Markets Illuminated: Sell in May?
There's an old adage amongst seasoned investors "Sell in May and go away".
Where did that saying come from? And does it hold any validity?
Many decades of analysis on the S&P 500 Index shows that there actually is data to support that historically from May to October the index has worse performance than from November to April.
Does this mean that it's a fail proof strategy? Of course not.
Educated investors recognize that "past performance is not indicative of future results". However, sometimes it can be fun to look into these seeming anomalies and understand where they come from and why there can appear to be validity to them.

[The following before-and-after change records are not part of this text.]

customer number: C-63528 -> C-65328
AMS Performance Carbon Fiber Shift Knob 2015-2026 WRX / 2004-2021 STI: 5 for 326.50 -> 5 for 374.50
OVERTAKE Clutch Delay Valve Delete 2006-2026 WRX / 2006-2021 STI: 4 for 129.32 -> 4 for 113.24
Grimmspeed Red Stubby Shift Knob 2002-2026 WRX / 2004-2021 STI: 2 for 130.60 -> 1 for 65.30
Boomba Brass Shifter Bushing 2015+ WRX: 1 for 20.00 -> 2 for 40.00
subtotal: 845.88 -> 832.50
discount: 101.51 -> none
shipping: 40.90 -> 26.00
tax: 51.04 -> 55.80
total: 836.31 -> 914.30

The bulk of the data supporting the "Sell in May and go away" approach comes from an era of investing prior to the mass digitization of information and when stock brokers were elbow to elbow in the trading pits of the NYSE (New York Stock Exchange). Traders would literally go away in May and take their vacations over the Summer and thus volume would dry up and return in the Fall with the literal return of brokers to their day jobs.

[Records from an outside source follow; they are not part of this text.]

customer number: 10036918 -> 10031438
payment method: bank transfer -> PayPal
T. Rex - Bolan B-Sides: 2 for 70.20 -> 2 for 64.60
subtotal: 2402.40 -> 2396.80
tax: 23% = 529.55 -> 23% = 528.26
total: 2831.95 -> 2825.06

Today's environment is vastly different with high speed fiber optic cables running under foot across the country and markets being very close to open 24/7 when you factor in after hours trading, overseas trading, and actual 24/7 markets with crypto trading. Markets move fast, information moves faster, and these days the narrative is that the market front-runs the data. If you are hearing it on CNBC you are already late to the party.
So what does this mean for the impending debt ceiling deadline?

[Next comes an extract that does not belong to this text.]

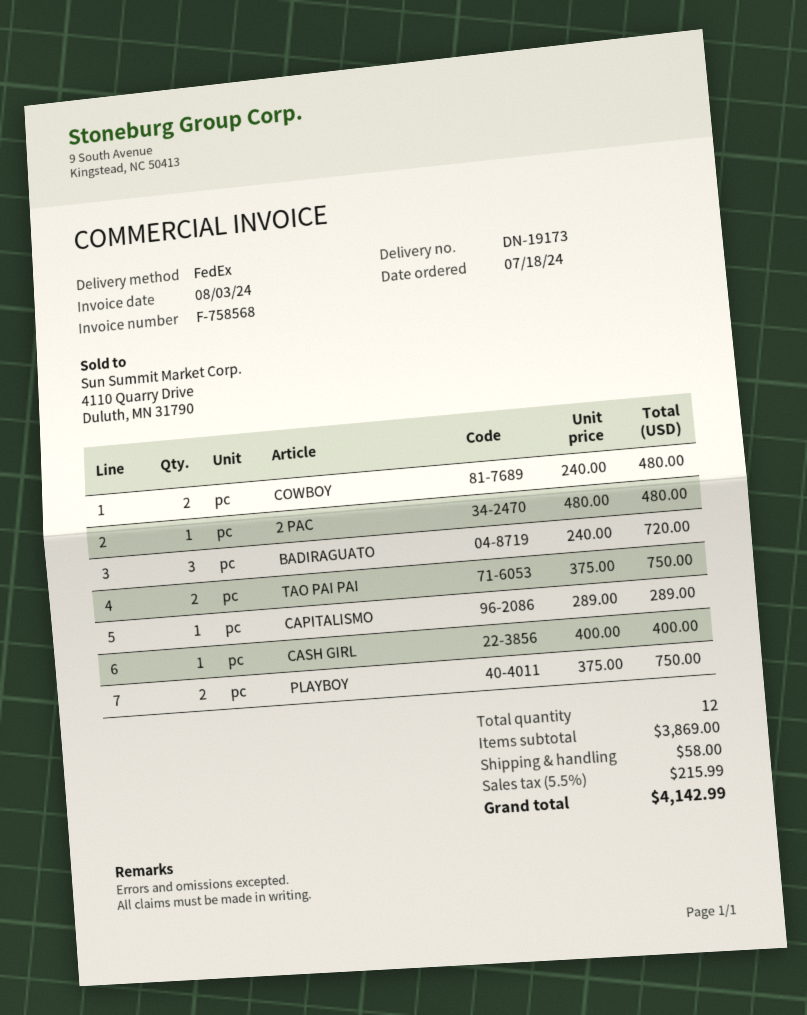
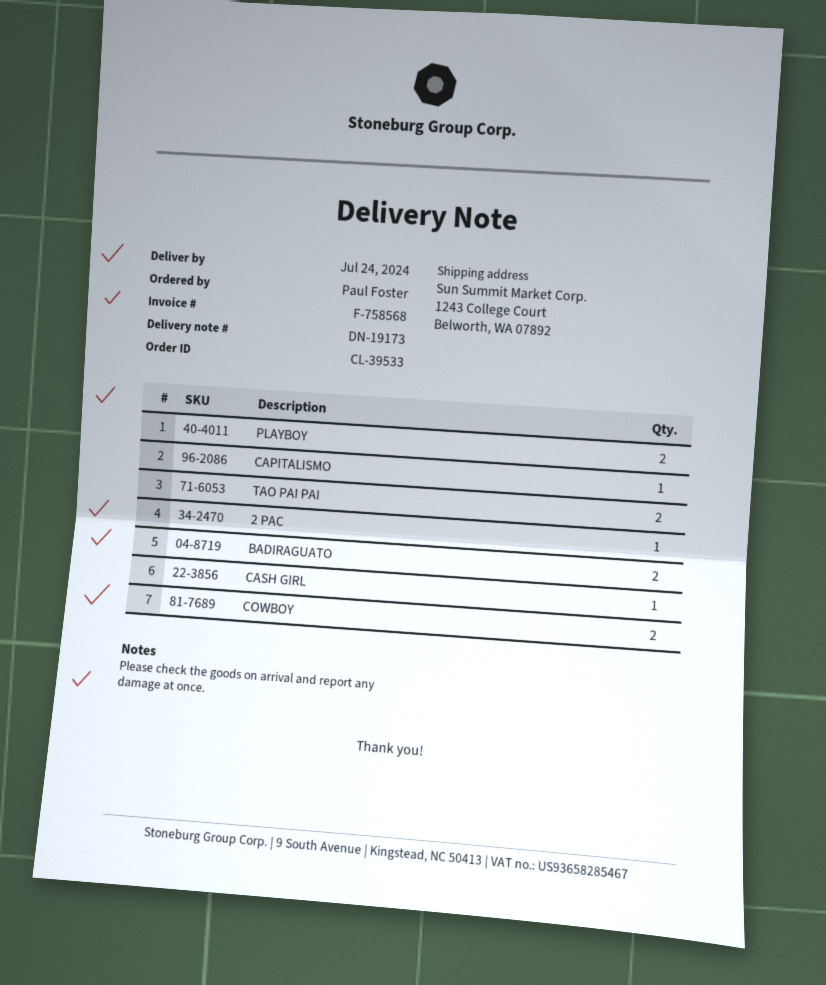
BADIRAGUATO: 3 -> 2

If we are to believe that the market front-runs the data, and it has some inside edge on information, then it would seem to indicate that the market participants largely believe that this will be a non-factor. However, I like to step away from narratives and stories and look more closely at what the data shows.
If we take a look at the S&P 500 Index for some insights what do we see?
YTD performance just under 10%
Top two performing stocks in the Index (NVDA & META) are both up nearly 100% YTD
Over 50% of the stocks in the index are negative YTD
Top two stocks in the Index (NVDA & META) are both flat or down last 18-months
Top 50 stocks in the Index have nearly double the performance YTD
5-year performance of the Top 50 and the total Index are extremely close
Sources: Slick Charts & SP Global
A few of my takeaways from looking at this data (in concert with many other data points):
Encouraging that the S&P 500 Index is starting the year strong, historical data suggests more often than not this bodes well for positive performance for the year
Very discouraging that the majority of the index performance is concentrated in very few names, suggesting a "flight to quality" when compared to the small cap Russell 2000 Index, which is roughly flat YTD
Zooming out on the top index performers paints a less optimistic picture if we are indeed in a multi-year bear market, which are incredibly rare:
1929 - 1932
1939 - 1941
1973 - 1974
2000 - 2002
What we don't know?
What the performance of the S&P 500 Index will be for the year, or any index for that matter. These are matters for speculation that sell newspapers, get viewers to watch TV programs, and make for encapsulating water cooler talk.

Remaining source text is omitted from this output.